いつか「デザインの貝印」と言われるように
貝印といえば、「切れ味のいい刃物」が企業価値の本質です。
長い歴史のなかで貝印が追求してきた刃物の切れ味は、国内外問わず、高く評価されていると思います。
刃物の切れ味という貝印の柱に、私はもう一本、「デザイン」という柱を打ち立てたいと思っています。
貝印は、2010年から毎年グッドデザイン賞を受賞しており、デザイン力の高さも徐々に認知されてきています。
いつか、「貝印といえば切れ味とデザイン」と評価されるようになるのが私の夢です。
トラディショナルなものに
触れる
最近は、競合他社やスタートアップ企業の新製品に刺激を受ける事もありますが、その一方で、甲冑であったり、陶芸作品であったりといった日本のトラディショナルなものにインスパイヤを得ることが増えてきました。
もともと歴史に興味はなかったのですが、昔から伝統的な陶芸は好きだったので、陶芸作家のところに行って話を聞いたりして休日を過ごすこともあります。
以前、KAI USAのデザイナーが三味線のクオリティを絶賛していたのですが、日本古来のプロダクトには、デザイン心を刺激するものが詰まっているように思っています。
たくさんの刺激を受けることが大切
社会に飛び込むことは、誰もが不安だと思います。
しかし、スキルや技術は入社してからでも十分身につきます。
そうしたことに不安を覚えず、いろいろな物を見るとか、いろいろな人に会うとか、海外に行くとか、目一杯遊んで欲しいと思います。

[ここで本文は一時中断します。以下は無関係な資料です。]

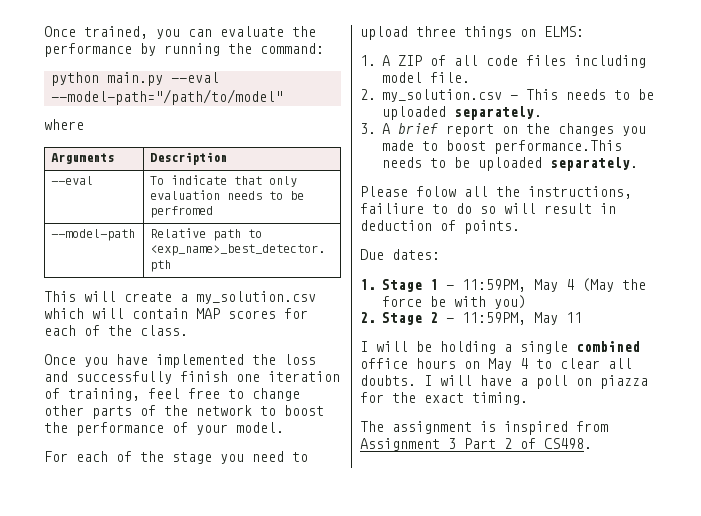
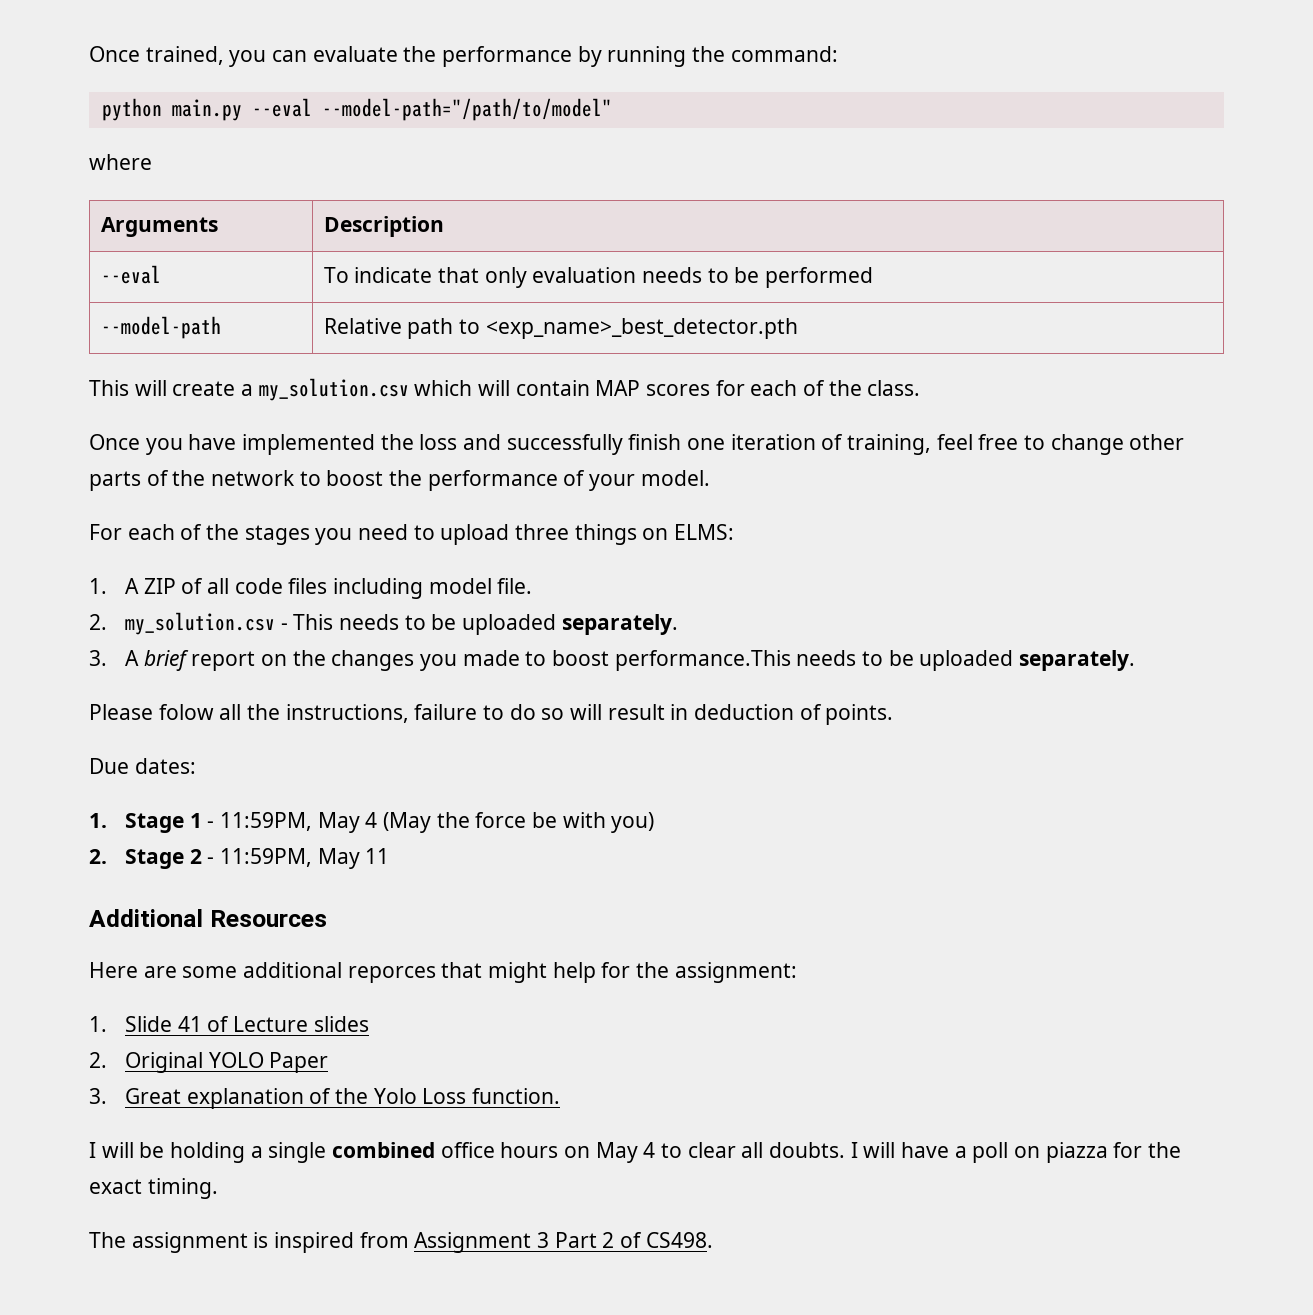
[150,206,214,218] perfromed -> [764,267,873,288] performed
[172,452,212,464] stage -> [244,525,310,545] stages
[360,203,424,214] failiure -> [414,704,478,720] failure
(582, 317) none -> [89,909,327,927] [89,962,797,983] [89,1016,369,1032] [89,1052,329,1073] [89,1088,561,1109] // Additional Resources // Here are some additional reporces that might help for the assignment: // 1. Slide 41 of Lecture slides // 2. Original YOLO Paper // 3. Great explanation of the Yolo Loss function.

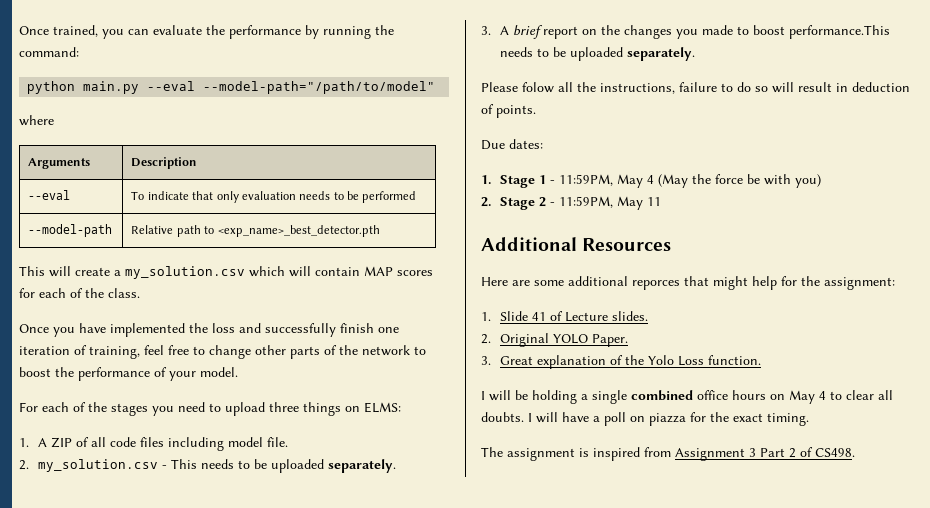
[313,1016,369,1032] slides -> [611,311,648,321] slides.
[269,1052,329,1073] Paper -> [591,334,628,347] Paper.

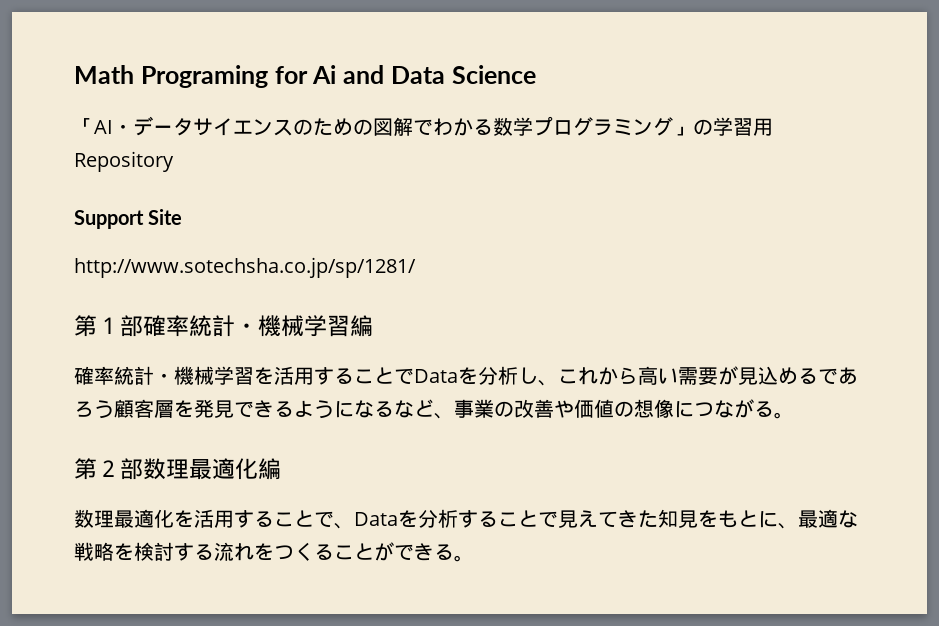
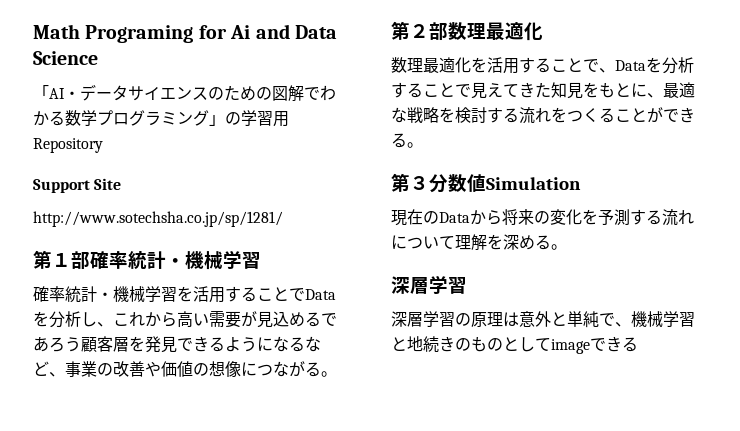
[350,315,373,337] 編 -> (261, 260) none
[258,458,281,480] 編 -> (543, 31) none
(474, 558) none -> [391,173,581,193] [391,209,694,226] [391,234,567,251] [391,275,467,294] [391,311,695,328] [391,336,638,354] // 第３分数値Simulation // 現在のDataから将来の変化を予測する流れについて理解を深める。 // 深層学習 // 深層学習の原理は意外と単純で、機械学習と地続きのものとしてimageできる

こうした経験は価値観のベースとなり、社会に入ってから必ず役に立ちます。
むしろ、こうした経験がないと自分の意見というものが言えなくなるような気さえします。
私は大学生の頃、たまたま耳鼻咽喉科のインターンに行ったことがあります。
医療機器デザインには興味がありましたが、実際の医療現場は未知の世界であり、そこで目にした手術道具にとても刺激を受けたのを覚えています。見たこともない形でしたし、何よりも美しくて、こういう世界にもデザインの領域がまだあるのだ、と衝撃を受けました。
自分の興味のある世界が、思いもよらない場所にも広がっている。だから、いろいろな物を見て、たくさん刺激を受けてほしいと思います。